What Do Self-Reported, Objective, Measures of Health Measure?

52 Pages Posted: 14 Aug 2001 Last revised: 2 Jan 2023

See all articles by Michael Baker

Michael Baker

University of Toronto - Department of Economics; National Bureau of Economic Research (NBER)

Mark Stabile

INSEAD; National Bureau of Economic Research (NBER)

Catherine Deri

University of Ottawa - Department of Economics

Date Written: August 2001

Abstract

Survey reports of the incidence of chronic conditions are considered by many researchers to be more objective, and thus preferable, measures of unobserved health status than self-assessed measures of global well being. The former are 1) responses to specific questions about different ailments, which may constrain the likelihood that respondents rationalize their own behavior through their answers, and 2) more comparable across respondents. In this paper we evaluate this hypothesis by exploring measurement error in these 'objective, self-reported' measures of health. Our analysis makes use of a unique data set that matches a variety of self-reports of health with respondents' medical records. Our findings are striking.

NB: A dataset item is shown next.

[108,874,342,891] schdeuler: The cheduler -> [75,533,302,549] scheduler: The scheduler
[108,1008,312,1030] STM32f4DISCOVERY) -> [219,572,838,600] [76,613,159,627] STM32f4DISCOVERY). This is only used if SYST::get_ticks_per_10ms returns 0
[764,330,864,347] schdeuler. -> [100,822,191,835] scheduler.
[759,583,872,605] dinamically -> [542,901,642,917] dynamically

For example, the ratio of the error variance to the total variance ranges from just over 30 percent for the incidence of diabetes to over 80 percent for the incidence of arthritis. Furthermore, for many conditions the error is significantly related to individuals' labor market activity, as hypothesized in the literature. In the final section of the paper we compare estimates of the effect of these different measures of health on labor market activity.

Suggested Citation

Baker, Michael and Stabile, Mark and Deri, Catherine, What Do Self-Reported, Objective, Measures of Health Measure? (August 2001). NBER Working Paper No. w8419, Available at SSRN: https://ssrn.com/abstract=279706

Michael Baker (Contact Author)

University of Toronto - Department of Economics ( email )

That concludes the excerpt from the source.